The other day I came across a tutorial Optimizing a mesh using a Differentiable Renderer, where they show mesh optimization using Kaolin.

During optimization, they also calculate the laplacian loss. Combining kaolin** and mitsuba 3, I wanted to test a similar approach, however unfortunately I could not manage to do it. Has anyone tried out a similar approach? What would be the best/easiest way to calculate the laplacian loss (in mitsuba) during vertex position optimization?

I would appreciate any hints/tips--thank you!

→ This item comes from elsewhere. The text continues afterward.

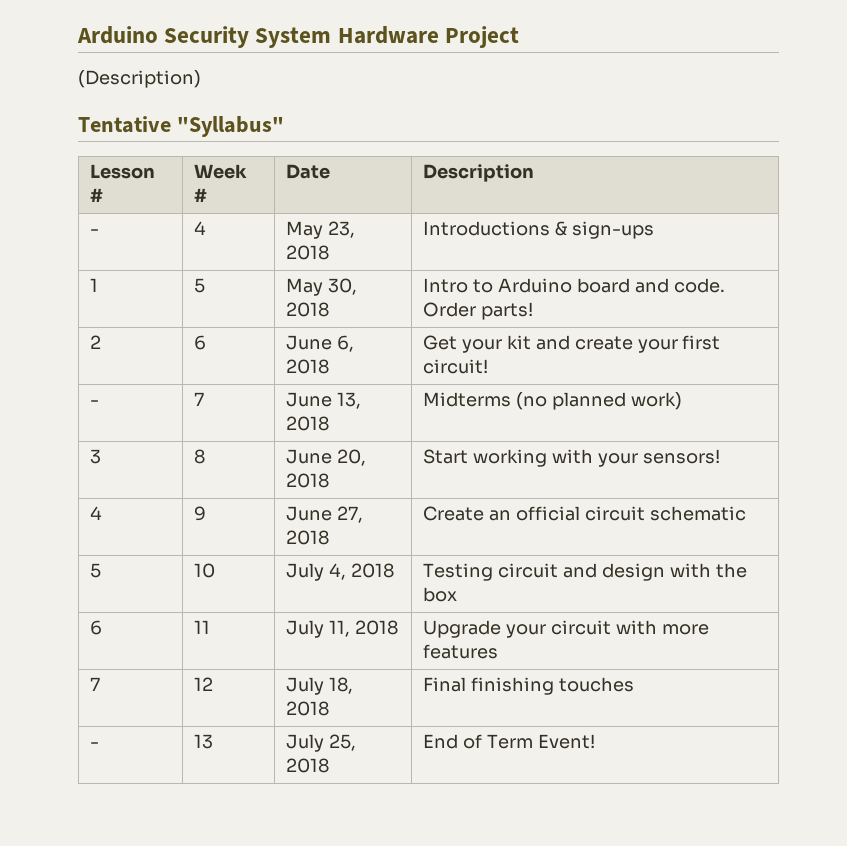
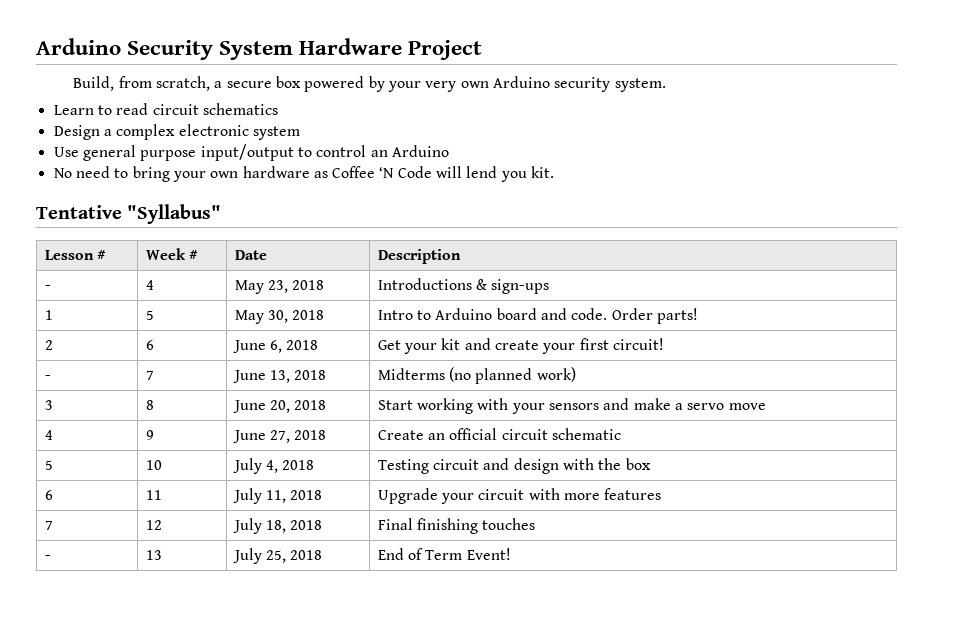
[78,70,201,88] (Description) -> [73,76,666,92] [53,103,278,115] [53,124,300,140] [53,144,449,161] [53,166,555,182] Build, from scratch, a secure box powered by your very own Arduino security system. // Learn to read circuit schematics // Design a complex electronic system // Use general purpose input/output to control an Arduino // No need to bring your own hardware as Coffee ‘N Code will lend you kit.
[642,449,720,464] sensors! -> [549,398,766,410] sensors and make a servo move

** Similar to the linked tutorial, I tried to calculate laplacian loss (using uniform_laplacian), however in my case, the vertex positions (and actually all the optimization steps) are handled by mitsuba. The optimization loop has a lot of similarities to the provided mitsuba tutorial.

[njroussel]

Hi @sapo17

This is indeed a bit complicated in Mitsuba. Here are a few things that come to mind:

• Mitsuba/Dr.Jit doesn't have matrix-matrix multiplications for arbitrary sizes. You would need to implement something like matrix_mutiply(a: mi.TensorXf, b: mi:TensorXf) using Dr.Jit operations only (to preserve automatic differentiation).
• The matrix initialization in unfirom_laplacian is awful to do in Mitsuba. Since it's only computed once per mesh/topology you can safely build it with some other framework and convert it to a Mitsuba/DrJit type.
• When using mi.traverse() on a Mesh, you'll get vertex_positions, faces as flattened arrays. Internally the vertex_positions parameter is a bit un-conventionial. We duplicate a vertex for every face it is a part of, this saves us some indexing/lookups at different areas in the code. You can iterate through faces in steps of 3 (we only support triangle meshes) to gather the 3 indices which can then be used to do a lookup in the vertex_positions array. I would recommend trying this out with some basic shape like a cube, to understand the memory layout.

[sapo17]

Hello @njroussel, thank you very much for your detailed answer! I will give this a shot and update this post if I get successful.

[DoeringChristian]

Hi,
sorry for posting on a closed issue but I might have some implementations of matrix multiplication and calculating the mesh Laplacian using Dr.Jit.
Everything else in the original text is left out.